Ele deu um sorriso que não foi o habitual, me encarava como se visse um gato de rua molhado, daqueles que dá vontade de levar pra casa e a mãe não deixa.

Sua mão estava acariciando o meu rosto de uma forma protetora, e isso é injusto porque acabo me apaixonando mais a cada gesto ou respiração dele.
Os olhos castanhos que antes vagavam pelo meu rosto, se fixaram nos meus provavelmente avermelhados pelo choro. Juro que consegui ver até o reflexo da lua naquele olhar que pela primeira vez não consigo decifrar.

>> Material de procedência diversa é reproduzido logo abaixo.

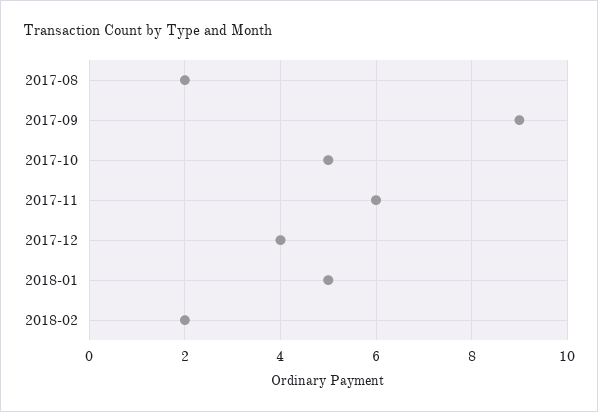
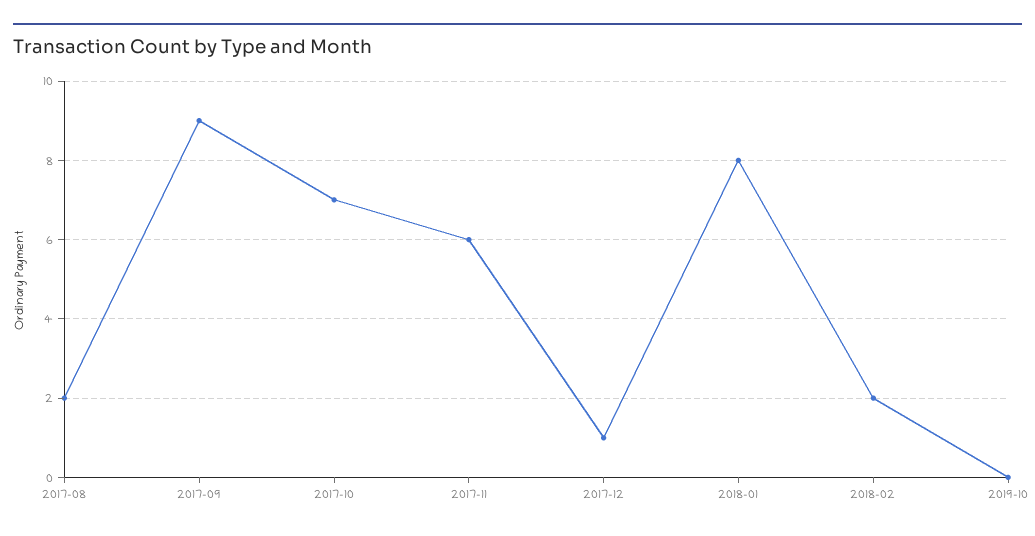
2017-10: 5 -> 7
2017-12: 4 -> 1
2018-01: 5 -> 8
2019-10: none -> 0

Meus pensamentos intrusivos de agarrar aquele cabelo molhado e meter um beijão de cinema quebram completamente o clima romântico e sinto uma leve grande vontade de rir em meio a todo esse caos.

Ele fica sério, e isso me deixa apreensiva.
Espero de verdade que não seja capaz de ler mentes. Ou de ouvir o barulho alto do meu coração que está parecendo um tambor.

- Só vou dizer uma vez, então ouça com atenção... - Ele virou o rosto se aproximando do meu ouvido. Me arrepiei pela proximidade ou talvez pelo frio.

Mas, com um sussurro da sua voz doce Dilan disse o improvável:

- Eu amo você.





Na chuva com aquele garoto.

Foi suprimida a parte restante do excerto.